TS: You used to produce your music exclusively on your own computer, what was it like working with Al Carlson on the latest EP? In what ways do you think working in record studios with professional producers has improved or changed your work and/or creative process?
JT: It’s been fun for me to work with producers. I view it as a learning experience. I’m constantly watching to see how things are achieved. I hope to be a producer of sorts eventually myself. It’s invaluable to see how different people approach the same problem. There are tried and true solutions in the world of production, but no one ever does things exactly the same.
TS: Wild Nothing garnered a lot of attention in a short time — what have you learned most about yourself since this acclaim?
JT: I’ve learned that I’m not really someone who enjoys being in any sort of spotlight. I desire attention but fully for my music and not for myself. I’ve also learned that I’m extremely hard on myself. I always feel like I could have done better, that the music I’ve made so far isn’t representative of what I hope to achieve. It’s been difficult trying to balance the pretty intense discomfort that I have with putting myself in front of people but also wanting to push my music to a place that is bigger than what I’ve accomplished. It’s a slightly strange place to be in.

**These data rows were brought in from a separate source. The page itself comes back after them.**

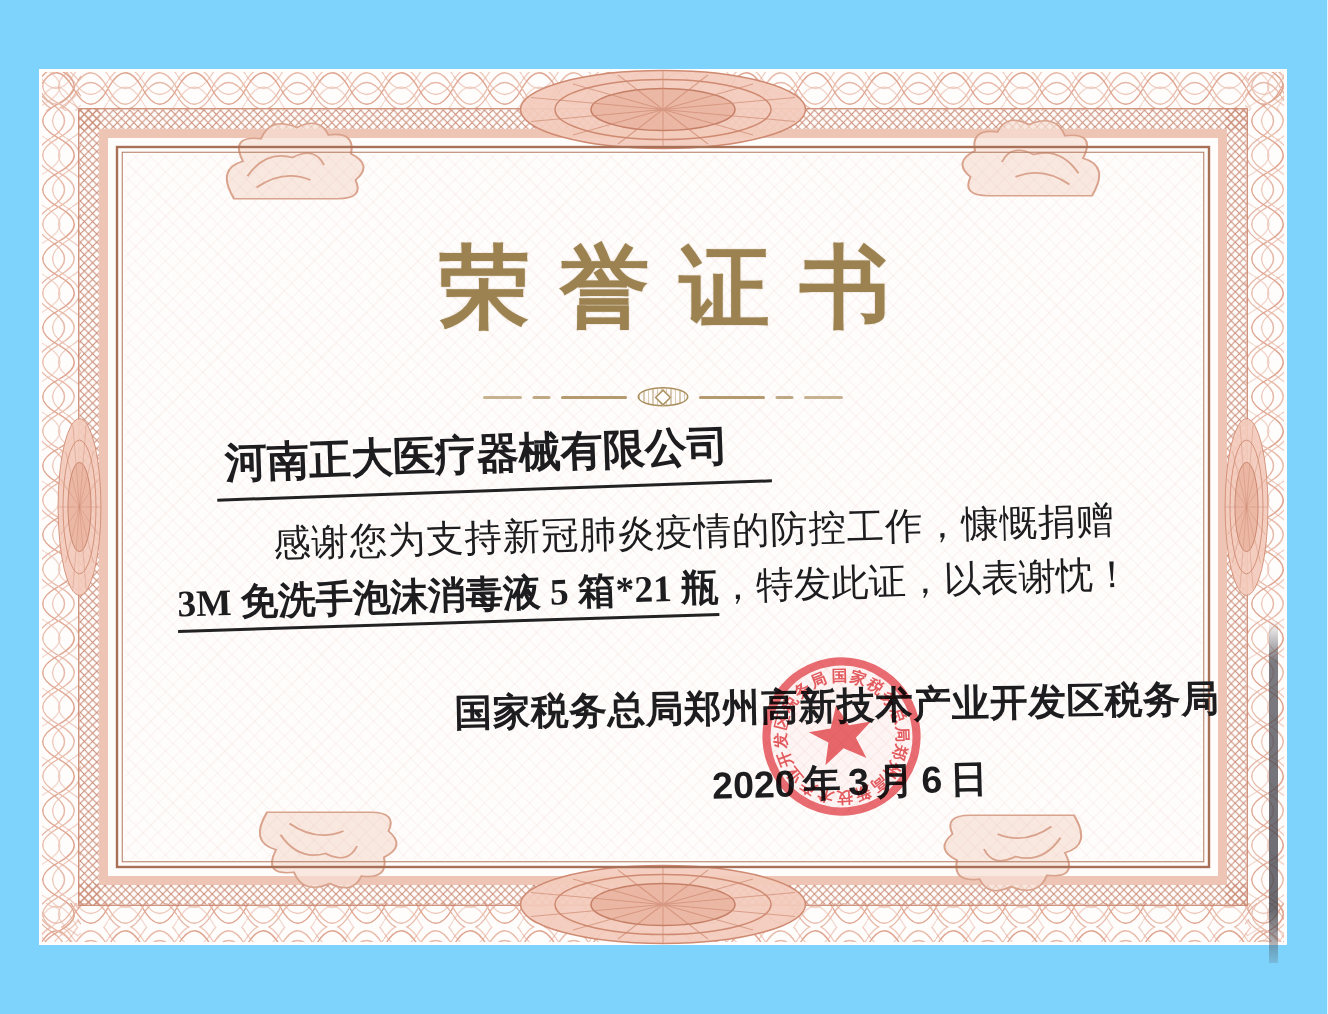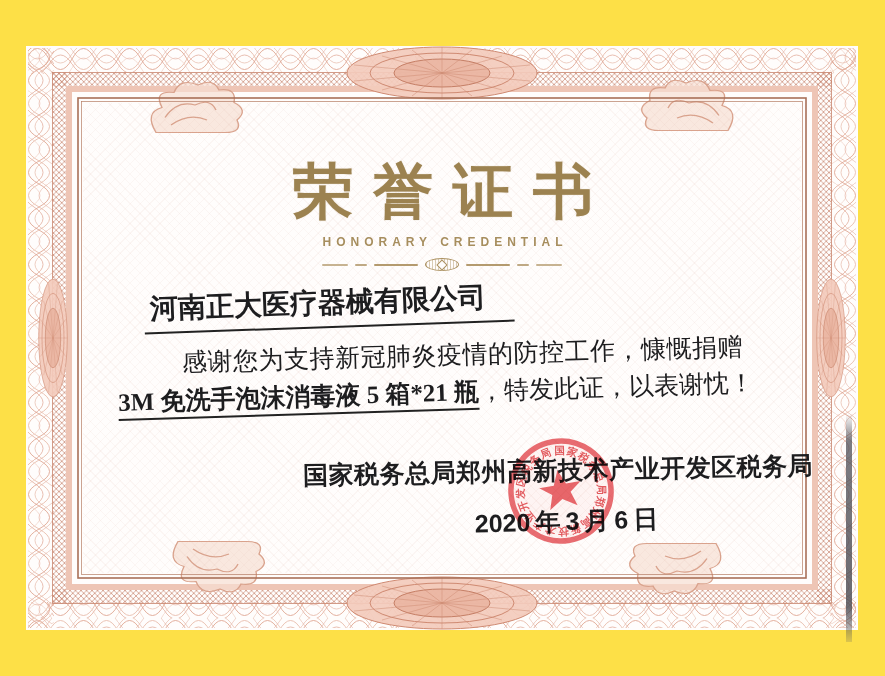--- a/index.html
+++ b/index.html
@@ -14,7 +14,7 @@
   html,body{width:885px;height:676px;background:#ffffff;overflow:hidden;}
   body{font-family:"Liberation Serif","DejaVu Serif",serif;color:var(--ink);position:relative;}
 
-  .photo{position:absolute;inset:0;background:#fde047;}
+  .photo{position:absolute;inset:0;background:#7dd3fc;}
 
   .cert{position:absolute;left:26px;top:46px;width:832px;height:584px;background:#fffdfc;}
 

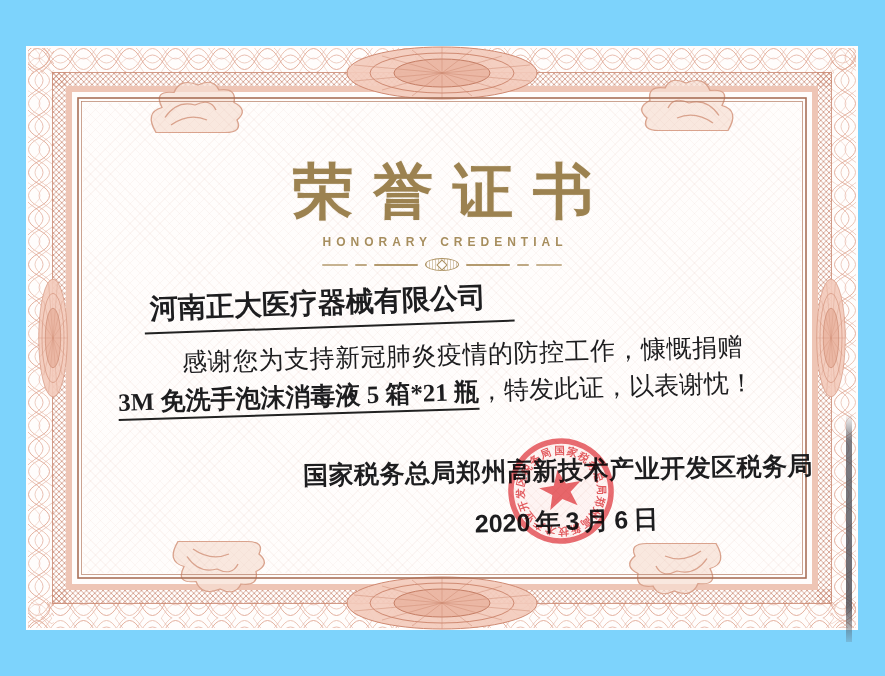--- a/index.html
+++ b/index.html
@@ -141,7 +141,6 @@
 
     <div class="content">
       <h1 class="title">荣誉证书</h1>
-      <div class="subtitle">HONORARY CREDENTIAL</div>
 
       <div class="divider">
         <span class="dash d-a"></span>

TS: You’ve stated in previous interviews that the live performance of Gemini is very different than the album version. Is this the same for Empty Estate? How so?
JT: I think I’d probably take some of that back now. I’d say as a live band everything is based off the recordings and trying to emulate what is happening to within a certain degree. There are elements that are different. Certain liberties are taken, but as a whole, it’s centered around getting to the song to a place that feels familiar. “Ride” has been a notable exception, though recently, as we’ve extended it quite a bit and the instrumentation is pretty different.
TS: What can fans in Phoenix expect from your live show? You’ve played in Arizona before, anything in particular you’ve come to enjoy about the state and/or its fans?
JT: Yeah we’ve played in Arizona a handful of times now. I have an extremely intense memory of the last time we played in Arizona at the Crescent Ballroom in Phoenix just because it was the hottest day of my life. It was the kind of hot that suffocated you. Regardless though, we had a good show. I’d expect to hear some new songs. It’ll be a bit shorter set than normal since we’re opening so it’ll be more of a “party” set. That’s what we call it when we just play all the songs that we’ve found people respond to live, much more upbeat than the usual Wild Nothing set.